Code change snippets
────────────────
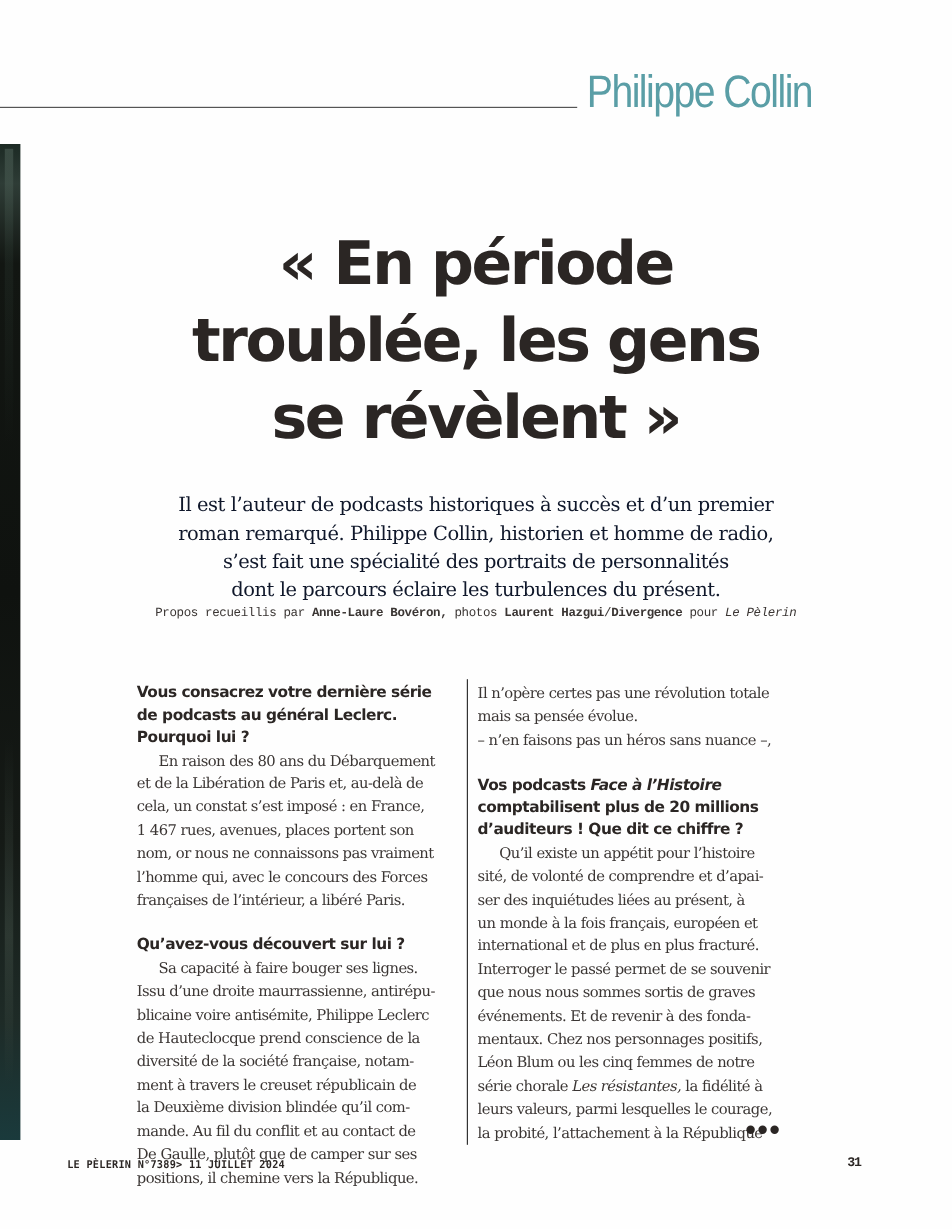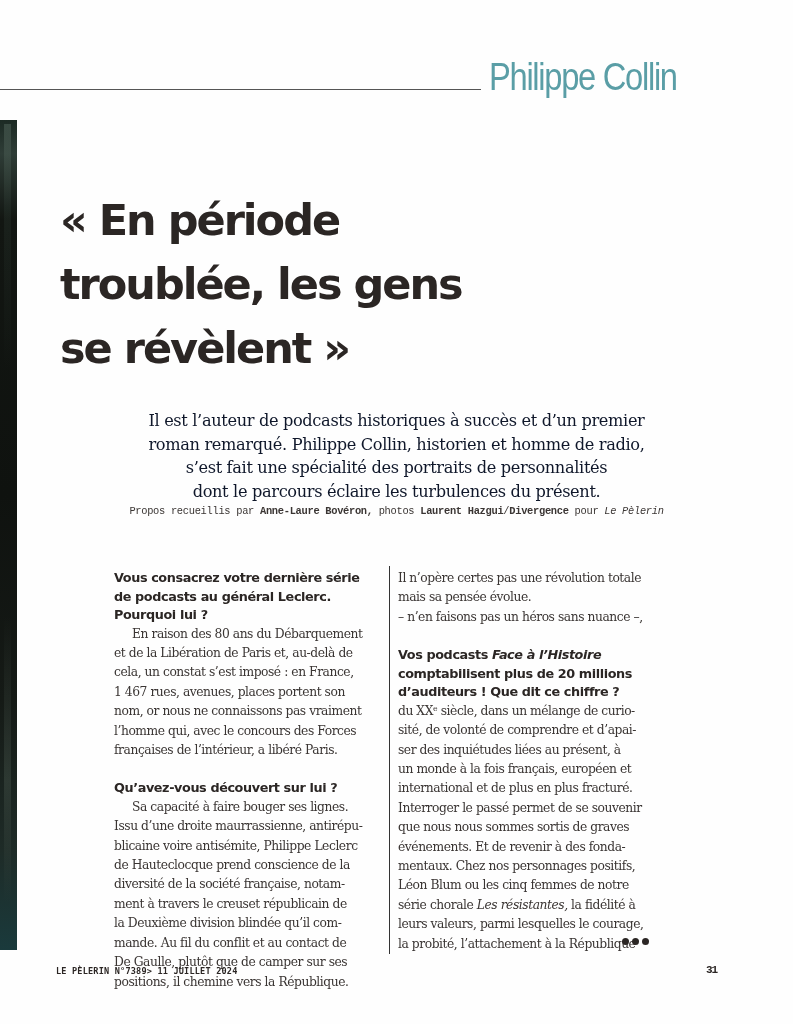--- a/index.html
+++ b/index.html
@@ -21,22 +21,22 @@
       border-top: 1.5px solid #555;
     }
     .header-name {
       position: absolute; left: 489px; top: 56px;
       font-family: "Liberation Sans", sans-serif; font-size: 38px; font-weight: 400;
       color: #5a9ea6; letter-spacing: -1.5px; transform: scaleX(0.86); transform-origin: left top;
       white-space: nowrap;
     }
     .headline {
       position: absolute; left: 60px; top: 188px; width: 673px;
-      text-align: left;
-      font-family: "DejaVu Sans", sans-serif; font-weight: 700; font-size: 43px;
+      text-align: center;
+      font-family: "DejaVu Sans", sans-serif; font-weight: 700; font-size: 50px;
       line-height: 64px; letter-spacing: -2px; color: #2b2624;
     }
     .headline span { display: block; white-space: nowrap; }
     .chapo {
       position: absolute; left: 100px; top: 409px; width: 593px;
       text-align: center; font-family: "DejaVu Serif", serif; font-size: 16.2px; line-height: 23.5px;
       color: #0f172a; letter-spacing: -0.35px;
     }
     .chapo span { display: block; white-space: nowrap; }
     .credits {
@@ -145,21 +145,21 @@
     <span class="line">mais sa pensée évolue.</span>
     <span class="line">– n’en faisons pas un héros sans nuance –,</span>
   </p>
   <div class="gap"></div>
   <div class="q">
     <span class="line"><span>Vos podcasts </span><i>Face à l’Histoire</i></span>
     <span class="line">comptabilisent plus de 20 millions</span>
     <span class="line">d’auditeurs ! Que dit ce chiffre ?</span>
   </div>
   <p>
-    <span class="line">du XXᵉ siècle, dans un mélange de curio-</span>
+    <span class="line indent">Qu’il existe un appétit pour l’histoire</span>
     <span class="line">sité, de volonté de comprendre et d’apai-</span>
     <span class="line">ser des inquiétudes liées au présent, à</span>
     <span class="line">un monde à la fois français, européen et</span>
     <span class="line">international et de plus en plus fracturé.</span>
     <span class="line">Interroger le passé permet de se souvenir</span>
     <span class="line">que nous nous sommes sortis de graves</span>
     <span class="line">événements. Et de revenir à des fonda-</span>
     <span class="line">mentaux. Chez nos personnages positifs,</span>
     <span class="line">Léon Blum ou les cinq femmes de notre</span>
     <span class="line"><span>série chorale </span><i>Les résistantes,</i><span> la fidélité à</span></span>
────────────────
The task.
All of the data must be given again exactly, without the pictures.

Result.
--- a/index.html
+++ b/index.html
@@ -21,22 +21,22 @@
       border-top: 1.5px solid #555;
     }
     .header-name {
       position: absolute; left: 489px; top: 56px;
       font-family: "Liberation Sans", sans-serif; font-size: 38px; font-weight: 400;
       color: #5a9ea6; letter-spacing: -1.5px; transform: scaleX(0.86); transform-origin: left top;
       white-space: nowrap;
     }
     .headline {
       position: absolute; left: 60px; top: 188px; width: 673px;
-      text-align: left;
-      font-family: "DejaVu Sans", sans-serif; font-weight: 700; font-size: 43px;
+      text-align: center;
+      font-family: "DejaVu Sans", sans-serif; font-weight: 700; font-size: 50px;
       line-height: 64px; letter-spacing: -2px; color: #2b2624;
     }
     .headline span { display: block; white-space: nowrap; }
     .chapo {
       position: absolute; left: 100px; top: 409px; width: 593px;
       text-align: center; font-family: "DejaVu Serif", serif; font-size: 16.2px; line-height: 23.5px;
       color: #0f172a; letter-spacing: -0.35px;
     }
     .chapo span { display: block; white-space: nowrap; }
     .credits {
@@ -145,21 +145,21 @@
     <span class="line">mais sa pensée évolue.</span>
     <span class="line">– n’en faisons pas un héros sans nuance –,</span>
   </p>
   <div class="gap"></div>
   <div class="q">
     <span class="line"><span>Vos podcasts </span><i>Face à l’Histoire</i></span>
     <span class="line">comptabilisent plus de 20 millions</span>
     <span class="line">d’auditeurs ! Que dit ce chiffre ?</span>
   </div>
   <p>
-    <span class="line">du XXᵉ siècle, dans un mélange de curio-</span>
+    <span class="line indent">Qu’il existe un appétit pour l’histoire</span>
     <span class="line">sité, de volonté de comprendre et d’apai-</span>
     <span class="line">ser des inquiétudes liées au présent, à</span>
     <span class="line">un monde à la fois français, européen et</span>
     <span class="line">international et de plus en plus fracturé.</span>
     <span class="line">Interroger le passé permet de se souvenir</span>
     <span class="line">que nous nous sommes sortis de graves</span>
     <span class="line">événements. Et de revenir à des fonda-</span>
     <span class="line">mentaux. Chez nos personnages positifs,</span>
     <span class="line">Léon Blum ou les cinq femmes de notre</span>
     <span class="line"><span>série chorale </span><i>Les résistantes,</i><span> la fidélité à</span></span>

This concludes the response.